Klasifikasi Penyakit Daun Tomat Menggunakan Convolutional Neural Network (CNN) Berbasis EfficientNetB0
Abstract
This research is designed to develop a disease classification system on tomato leaves using the Deep Learning method with a Convolutional Neural Network (CNN) architecture based on the EfficientNetB0 model architecture with a Transfer Learning approach. The dataset used for the research was taken from Kaggle (ashishmotwani/tomato) and consists of more than 20,000 images of tomato leaves divided into 11 classes, namely 10 classes of diseased leaves and 1 class of healthy leaves. The research was conducted using the Google Colab platform with a T4 GPU. The research stages include dataset preprocessing, dataset augmentation, train-validation-test data sharing, building an EfficientNetB0-based CNN model, model training with a fine-tuning mechanism, and performance evaluation using a confusion matrix, precision, recall, and F1-score. The configuration uses an input size of 224 × 224 pixels, a batch size of 32, an initial learning rate of 0.001 and a maximum of 50 epochs. The results show that the best training accuracy of all 50 epochs was 99.63% and the best validation accuracy was 87.27%, achieved in the 49th epoch.
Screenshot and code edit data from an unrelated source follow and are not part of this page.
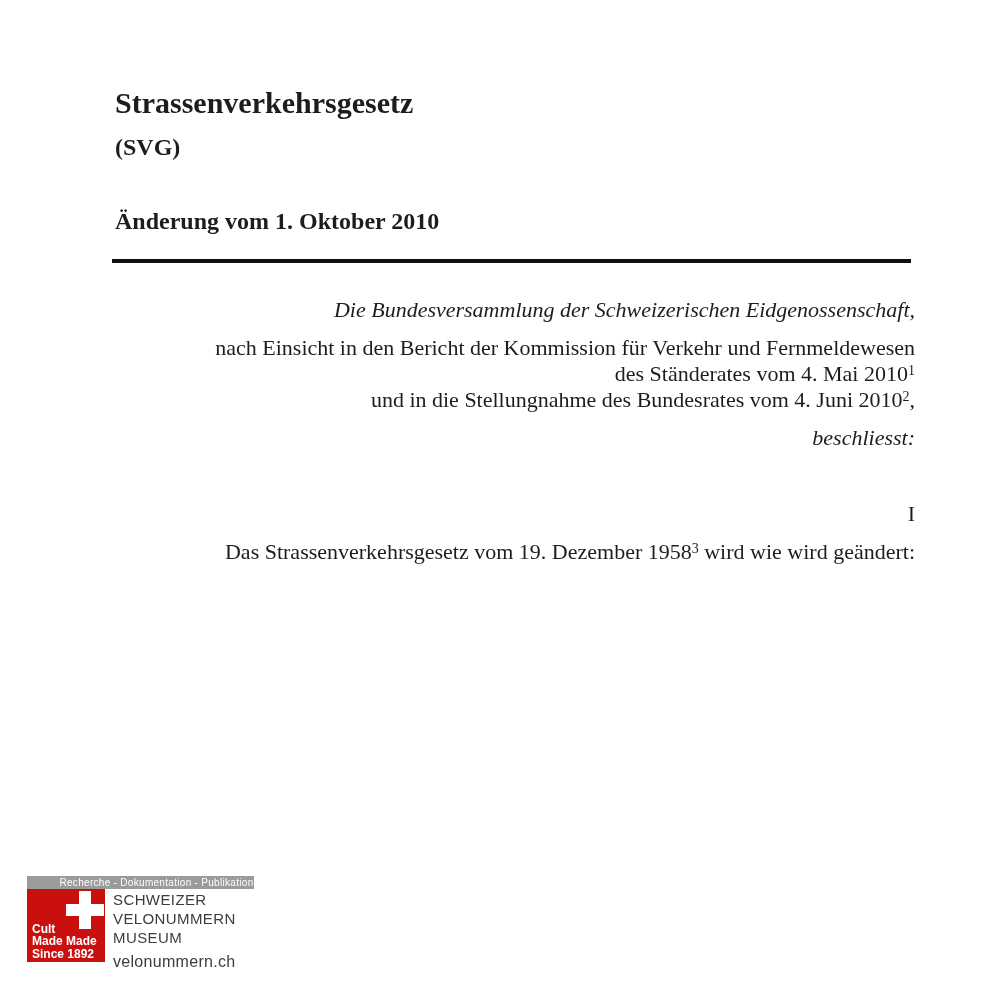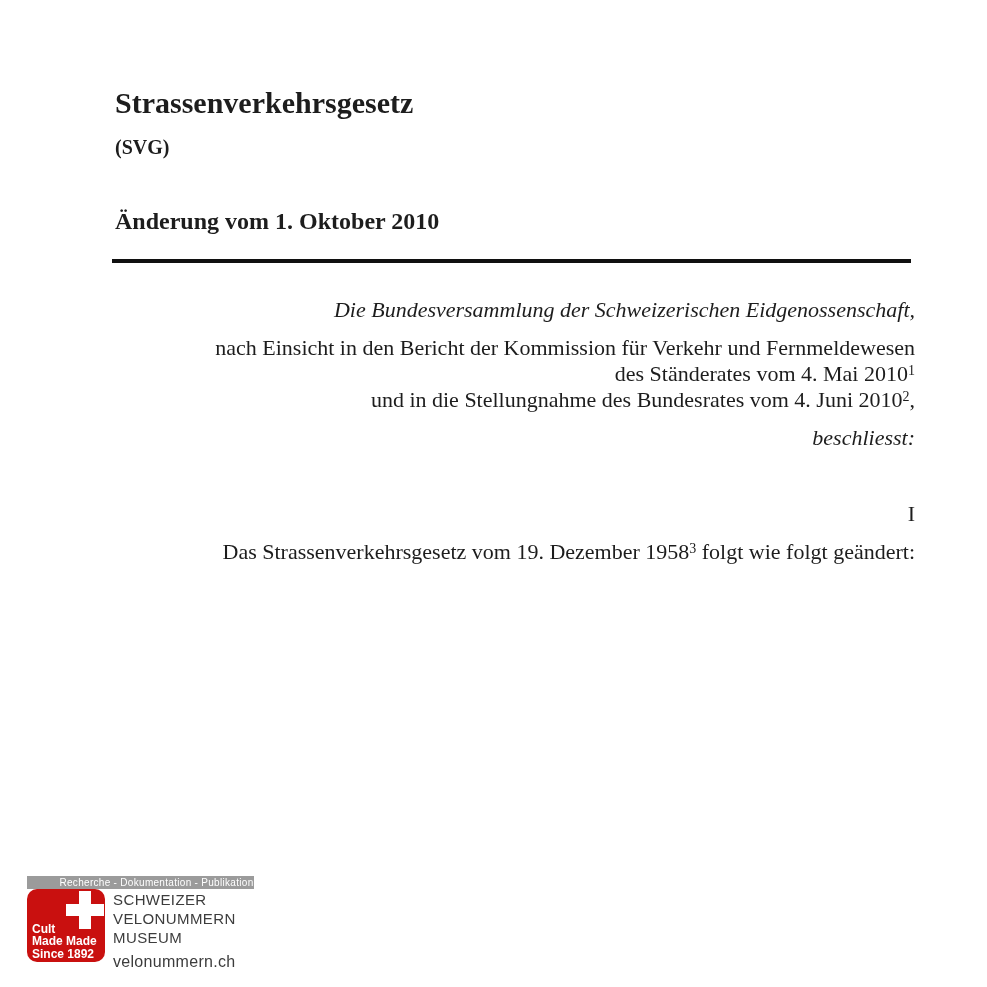"(SVG)" .doc-abbr { font-size: 20px -> 24px }
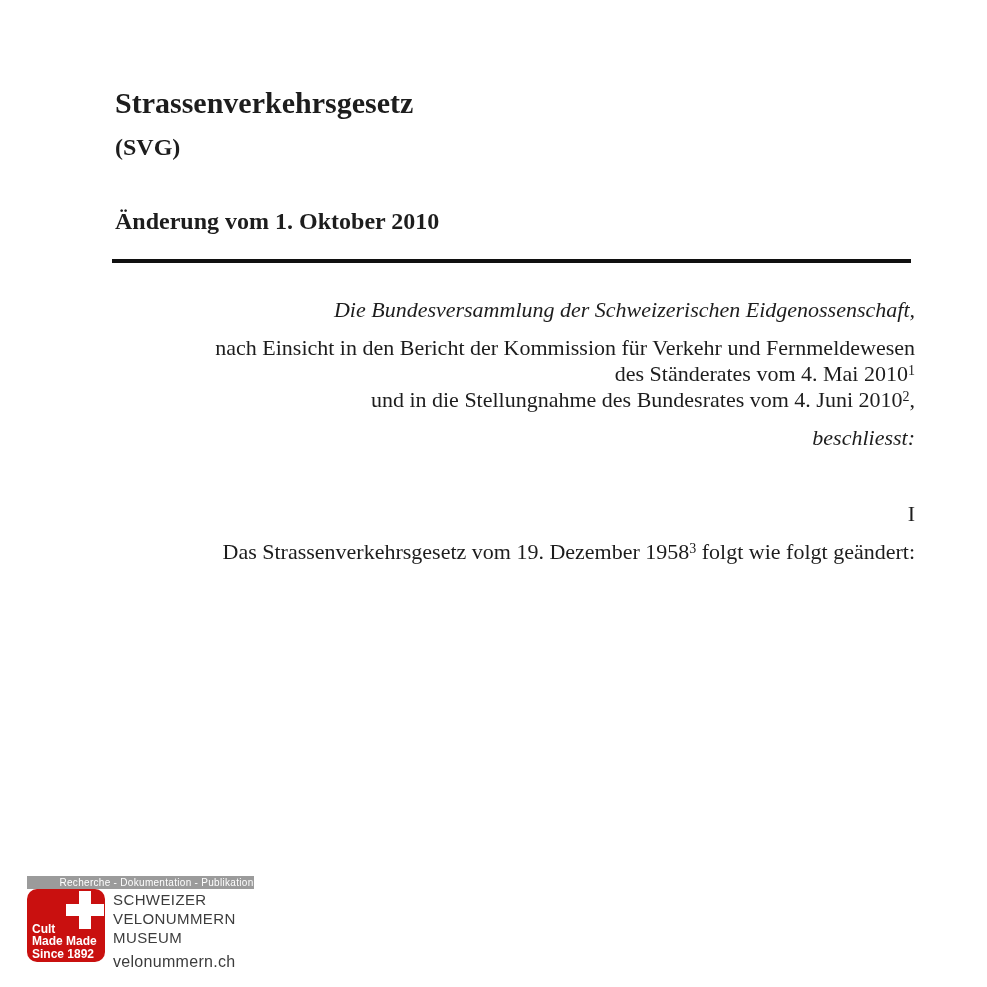"folgt wie folgt geändert:" span { text: folgt wie folgt -> wird wie wird }
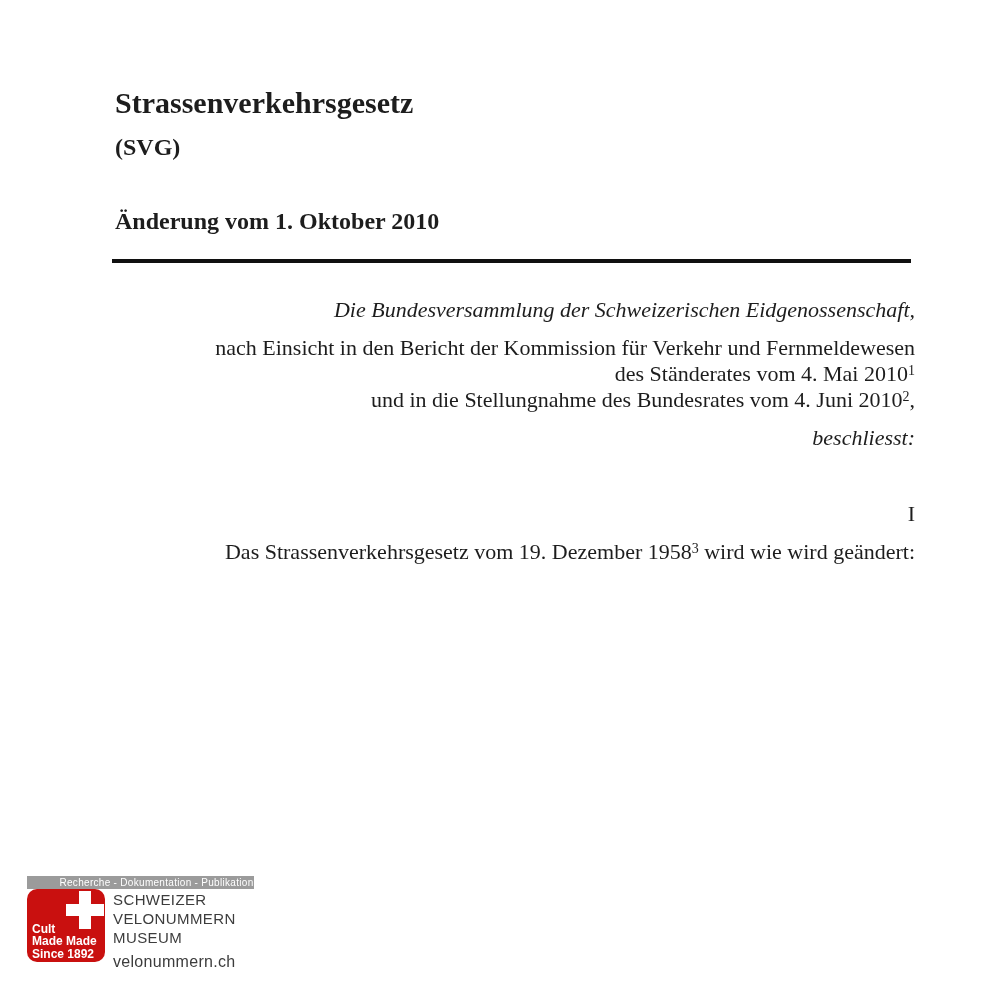"Cult" .logo-badge { border-radius: 10px -> none }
The best model was restored from the 49th epoch based on the highest val accuracy value. The classes Powdery Mildew, Target Spot, and Tomato Yellow Leaf Curl Virus obtained the highest recall values. The implementation of EfficientNetB0 has proven effective in classifying tomato leaf diseases, making it suitable for application in mobile and web-based smart agriculture systems.